According to the Innocence Project, approximately 25% of convicted criminals ultimately exonerated had, in fact, confessed to the crime.[4] In Canada, courts of law have recognized as valid confessions that were acquired, even though the interrogators lied by suggesting they had substantial evidence against a given suspect when in fact they did not, something known as the “bluff” technique.[5] The high pressure generated may push innocent individuals to produce a confession.[6]
A 2010 study from CUNY's John Jay College of Criminal Justice used laboratory experiments that test how the bluff technique correlates with confessions gained from innocent parties. Subjects were instructed to complete a task on a computer, then were falsely accused of a transgression such as crashing the computer or collaborating with a colleague to improve their task performance.[7] Bluff evidence, false evidence, and unreliable witnesses were used to test their effect. In the first test, 60% of the subjects confessed to the experimenter to pressing a computer key they had been instructed to avoid when, in fact, they had not; an additional 10% admitted to pressing the key to a study observer. A second group that tested subject reactions to charges of cheating produced nearly identical percentages of false confessions. The authors note that “innocent people who stand accused believe that their innocence will become apparent to others … which leads them to waive their Miranda right to silence and to an attorney.”[7]
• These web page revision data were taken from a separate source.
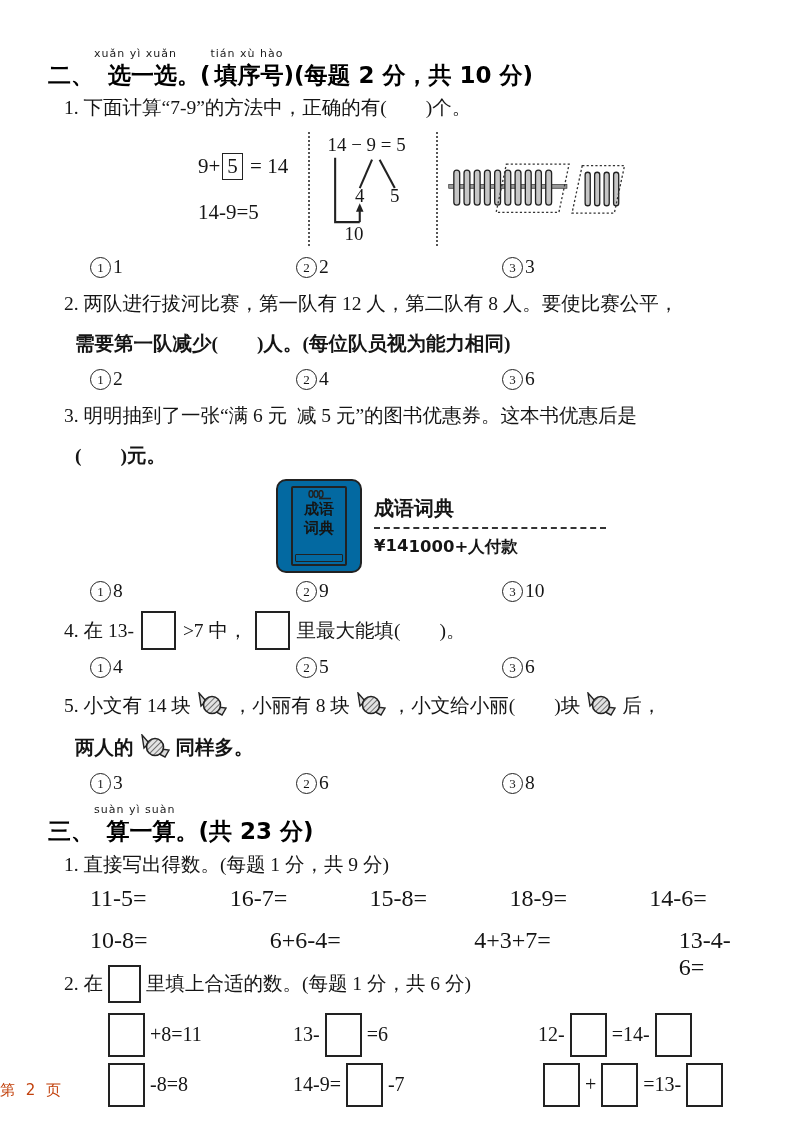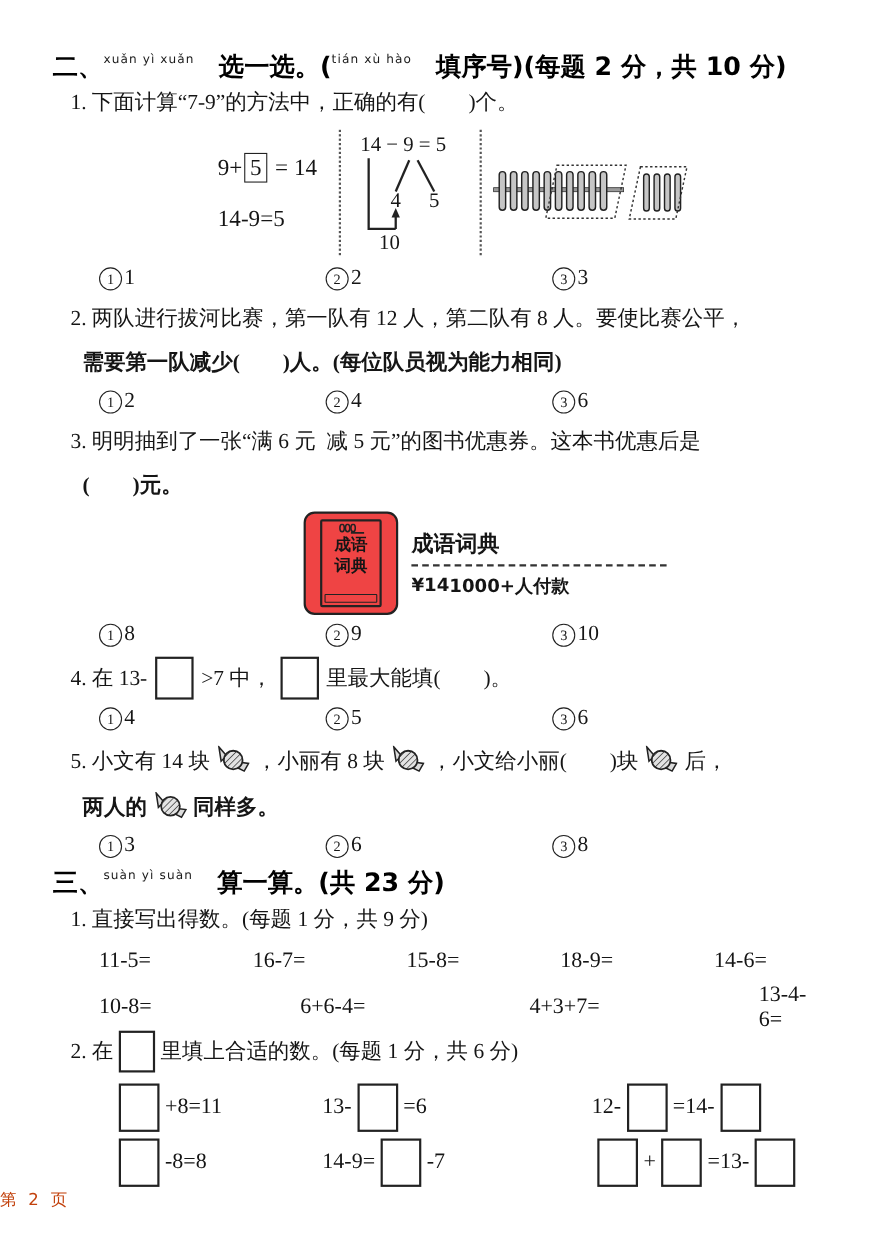--- a/index.html
+++ b/index.html
@@ -2,21 +2,21 @@
 <html><head>
 <meta charset="utf-8">
 <style>
   html,body{margin:0;padding:0;background:#fff;}
   .page{position:relative;width:793px;height:1122px;background:#fff;box-sizing:border-box;
         padding:48px 40px 0 48px;color:#151515;overflow:hidden;
         font-family:"Liberation Serif","DejaVu Serif",serif;}
   
   .sec-header{display:flex;align-items:flex-end;font-family:"DejaVu Sans","Liberation Sans",sans-serif;
               font-weight:bold;font-size:23px;line-height:1.15;color:#000;}
-  .ruby{display:inline-flex;flex-direction:row;align-items:flex-start;gap:22px;}
+  .ruby{display:inline-flex;flex-direction:column;align-items:flex-end;}
   .pinyin{font-family:"DejaVu Sans","Liberation Sans",sans-serif;font-weight:normal;
           font-size:11px;line-height:1;margin-bottom:3px;letter-spacing:1px;color:#1a1a1a;}
   
   .q{font-size:19.5px;line-height:40px;white-space:pre;}
   .qwrap{margin-left:16px;}
   .qcont{margin-left:27px;font-weight:bold;}
   .qline{white-space:pre;display:flex;align-items:center;}
   
   .opts{display:flex;align-items:center;height:30px;font-size:19.5px;margin:0 0 2px 0;}
   .opt{display:flex;align-items:center;width:206px;}
@@ -27,37 +27,37 @@
   .methods{display:flex;align-items:stretch;height:114px;margin:4px 0 6px 150px;}
   .vdiv{border-left:2.5px dotted #555;margin:0 10px;}
   .m1{display:flex;flex-direction:column;justify-content:space-evenly;width:100px;font-size:21px;}
   .m1line{white-space:pre;}
   .smallbox{display:inline-block;border:1.5px solid #222;padding:0 4px;line-height:1.15;margin:0 2px;}
   .m2{display:flex;align-items:center;}
   .m3{display:flex;align-items:center;}
   .svgt{font-family:"Liberation Serif","DejaVu Serif",serif;font-size:20px;fill:#161616;}
   
   .book-row{display:flex;align-items:center;margin:2px 0 2px 228px;height:96px;}
-  .book-cover{border:2.5px solid #222;border-radius:10px;padding:5px 13px;background:#ef4444;}
+  .book-cover{border:2.5px solid #222;border-radius:10px;padding:5px 13px;background:#0369a1;}
   .inner-book{width:56px;height:80px;border:2px solid #222;border-radius:2px;display:flex;flex-direction:column;
               align-items:center;box-sizing:border-box;padding-top:2px;}
   .cover-txt{font-family:"DejaVu Sans","Liberation Sans",sans-serif;font-weight:bold;font-size:15px;line-height:1.25;}
   .book-pages{margin-top:auto;width:90%;height:6px;border:1.5px solid #222;border-radius:1px;margin-bottom:2px;}
   .book-info{margin-left:12px;font-family:"DejaVu Sans","Liberation Sans",sans-serif;font-weight:bold;}
   .book-title{font-size:20px;}
   .dashline{width:232px;border-top:2.5px dashed #333;margin:5px 0 7px;}
   .book-meta{display:flex;font-size:16.5px;}
   
   .box{display:inline-block;width:31px;height:35px;border:2px solid #222;vertical-align:middle;margin:0 7px;}
   .bx{display:inline-block;width:33px;height:40px;border:2px solid #222;margin:0 5px;flex:none;}
   .bx.small{width:29px;height:34px;}
   
   .candy{margin:0 6px;vertical-align:-5px;}
   
-  .eqrow{display:flex;font-size:20px;margin-left:42px;height:34px;align-items:center;gap:36px;}
+  .eqrow{display:flex;font-size:24px;margin-left:42px;height:34px;align-items:flex-start;gap:36px;}
   .ec{display:inline-block;}
   .r1 .ec{width:127px;}
   .r2 .ec1{width:150px;}.r2 .ec2{width:176px;}.r2 .ec3{width:176px;}
   .fillrow{display:flex;align-items:center;margin:6px 0 0 55px;height:44px;font-size:20px;gap:40px;}
   .fcell{display:flex;align-items:center;white-space:pre;}
   .fc1{width:150px;}.fc2{width:205px;}
   .labelrow{display:flex;align-items:center;font-size:19.5px;height:46px;white-space:pre;}
   .footer{position:absolute;left:0;bottom:22px;width:100%;text-align:left;font-size:15px;letter-spacing:3px;
           font-family:"DejaVu Sans","Liberation Sans",sans-serif;color:#c2410c;}
   .hidden-defs{position:absolute;width:0;height:0;overflow:hidden;}

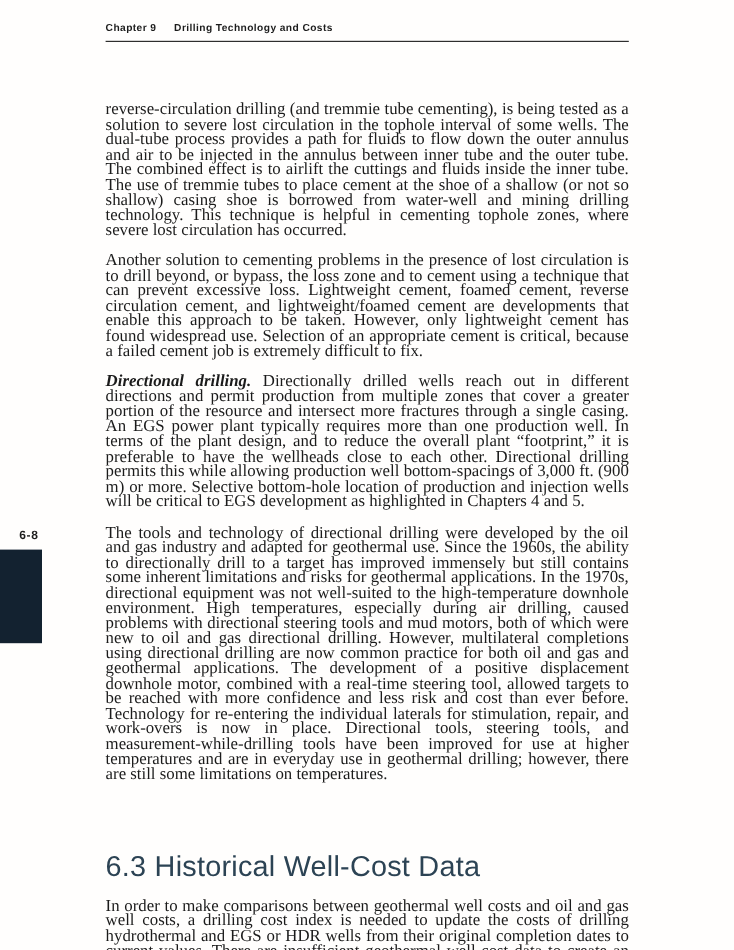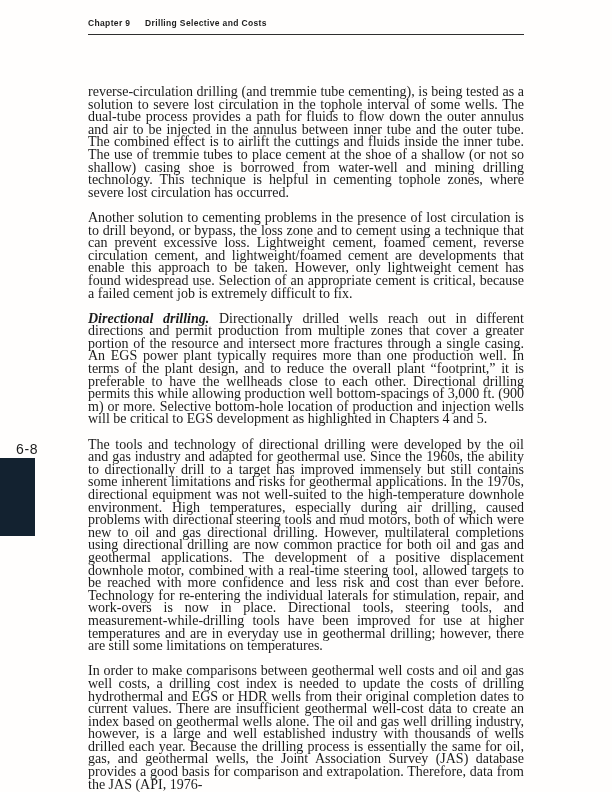--- a/index.html
+++ b/index.html
@@ -32,22 +32,22 @@
     white-space: nowrap;
   }
   .chapter-label {
     margin-right: 12px;
   }
   .page-number {
     position: absolute;
     left: 16px;
     top: 441px;
     font-family: "Liberation Sans", "DejaVu Sans", sans-serif;
-    font-size: 14px;
-    font-weight: normal;
+    font-size: 10px;
+    font-weight: bold;
     letter-spacing: 0.6px;
     color: #1c1c1c;
   }
   .chapter-tab {
     position: absolute;
     left: 0;
     top: 458px;
     width: 35px;
     height: 78px;
   }
@@ -76,35 +76,36 @@
     letter-spacing: 0.2px;
   }
 </style>
 </head>
 <body>
 
 <div class="page">
 
   <header class="page-header">
     <span class="chapter-label">Chapter 9</span>
-    <span class="chapter-title">Drilling Selective and Costs</span>
+    <span class="chapter-title">Drilling Technology and Costs</span>
   </header>
 
   <div class="page-number">6-8</div>
 
   <div class="chapter-tab" style="background: rgb(19, 34, 48);"></div>
 
   <main class="content">
 
     <p>reverse-circulation drilling (and tremmie tube cementing), is being tested as a solution to severe lost circulation in the tophole interval of some wells. The dual-tube process provides a path for fluids to flow down the outer annulus and air to be injected in the annulus between inner tube and the outer tube. The combined effect is to airlift the cuttings and fluids inside the inner tube. The use of tremmie tubes to place cement at the shoe of a shallow (or not so shallow) casing shoe is borrowed from water-well and mining drilling technology. This technique is helpful in cementing tophole zones, where severe lost circulation has occurred.</p>
 
     <p>Another solution to cementing problems in the presence of lost circulation is to drill beyond, or bypass, the loss zone and to cement using a technique that can prevent excessive loss. Lightweight cement, foamed cement, reverse circulation cement, and lightweight/foamed cement are developments that enable this approach to be taken. However, only lightweight cement has found widespread use. Selection of an appropriate cement is critical, because a failed cement job is extremely difficult to fix.</p>
 
     <p><span class="lead-in">Directional drilling.</span><span> Directionally drilled wells reach out in different directions and permit production from multiple zones that cover a greater portion of the resource and intersect more fractures through a single casing. An EGS power plant typically requires more than one production well. In terms of the plant design, and to reduce the overall plant “footprint,” it is preferable to have the wellheads close to each other. Directional drilling permits this while allowing production well bottom-spacings of 3,000 ft. (900 m) or more. Selective bottom-hole location of production and injection wells will be critical to EGS development as highlighted in Chapters 4 and 5.</span></p>
 
     <p>The tools and technology of directional drilling were developed by the oil and gas industry and adapted for geothermal use. Since the 1960s, the ability to directionally drill to a target has improved immensely but still contains some inherent limitations and risks for geothermal applications. In the 1970s, directional equipment was not well-suited to the high-temperature downhole environment. High temperatures, especially during air drilling, caused problems with directional steering tools and mud motors, both of which were new to oil and gas directional drilling. However, multilateral completions using directional drilling are now common practice for both oil and gas and geothermal applications. The development of a positive displacement downhole motor, combined with a real-time steering tool, allowed targets to be reached with more confidence and less risk and cost than ever before. Technology for re-entering the individual laterals for stimulation, repair, and work-overs is now in place. Directional tools, steering tools, and measurement-while-drilling tools have been improved for use at higher temperatures and are in everyday use in geothermal drilling; however, there are still some limitations on temperatures.</p>
 
+    <h1 class="section-heading" style="color: rgb(44, 67, 84);">6.3 Historical Well-Cost Data</h1>
 
     <p>In order to make comparisons between geothermal well costs and oil and gas well costs, a drilling cost index is needed to update the costs of drilling hydrothermal and EGS or HDR wells from their original completion dates to current values. There are insufficient geothermal well-cost data to create an index based on geothermal wells alone. The oil and gas well drilling industry, however, is a large and well established industry with thousands of wells drilled each year. Because the drilling process is essentially the same for oil, gas, and geothermal wells, the Joint Association Survey (JAS) database provides a good basis for comparison and extrapolation. Therefore, data from the JAS (API, 1976-</p>
 
   </main>
 
 </div>
 
 </body></html>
False confessions greatly undermine the due process rights of the individual who has confessed. As Justice Brennan noted in his dissent in Colorado v. Connelly, 49 U.S. 157 (1986), "Our distrust for reliance on confessions is due, in part, to their decisive impact upon the adversarial process. Triers of fact accord confessions such heavy weight in their determinations that "the introduction of a confession makes the other aspects of a trial in court superfluous, and the real trial, for all practical purposes, occurs when the confession is obtained." No other class of evidence is so profoundly prejudicial. 'Thus the decision to confess before trial amounts in effect to a waiver of the right to require the state at trial to meet its heavy burden of proof.'
Coerced false confessions have been used for directly political purposes. The systematic use of coerced confessions of political prisoners to extract public recantations for propaganda purposes has occurred in the twentieth (and twenty first) century in Stalin's Soviet Union, Maoist China, and most recently the Islamic Republic of Iran.[8]
Coerced false confessions[]
North America[]
Norfolk Four[]
- Main article: Norfolk Four
Derek Tice, Danial Williams, Joseph J. Dick Jr. and Eric C. Wilson are four of the five men convicted in the brutal rape and murder of Michelle Moore-Bosko in 1997 in Norfolk, Virginia. The convictions of the four were largely based on confessions, which they maintain were coerced. The Mid-Atlantic Innocence Project considers this a miscarriage of justice.[9] Moore-Bosko's parents, however, continue to believe that all those convicted were participants in the crime.[10] Tice, Williams and Dick either pleaded guilty to or were convicted of the murder, and were sentenced to one or more life sentences in prison without the possibility of parole. Wilson was convicted of rape and sentenced to 8½ years in prison. Three other men, Geoffrey A. Farris, John E. Danser and Richard D. Pauley, Jr., were also initially charged with the crime, but their charges were later dropped. The supporters of the Norfolk Four have offered evidence that purports to prove they are innocent, with no known involvement or connections to the incident.[11]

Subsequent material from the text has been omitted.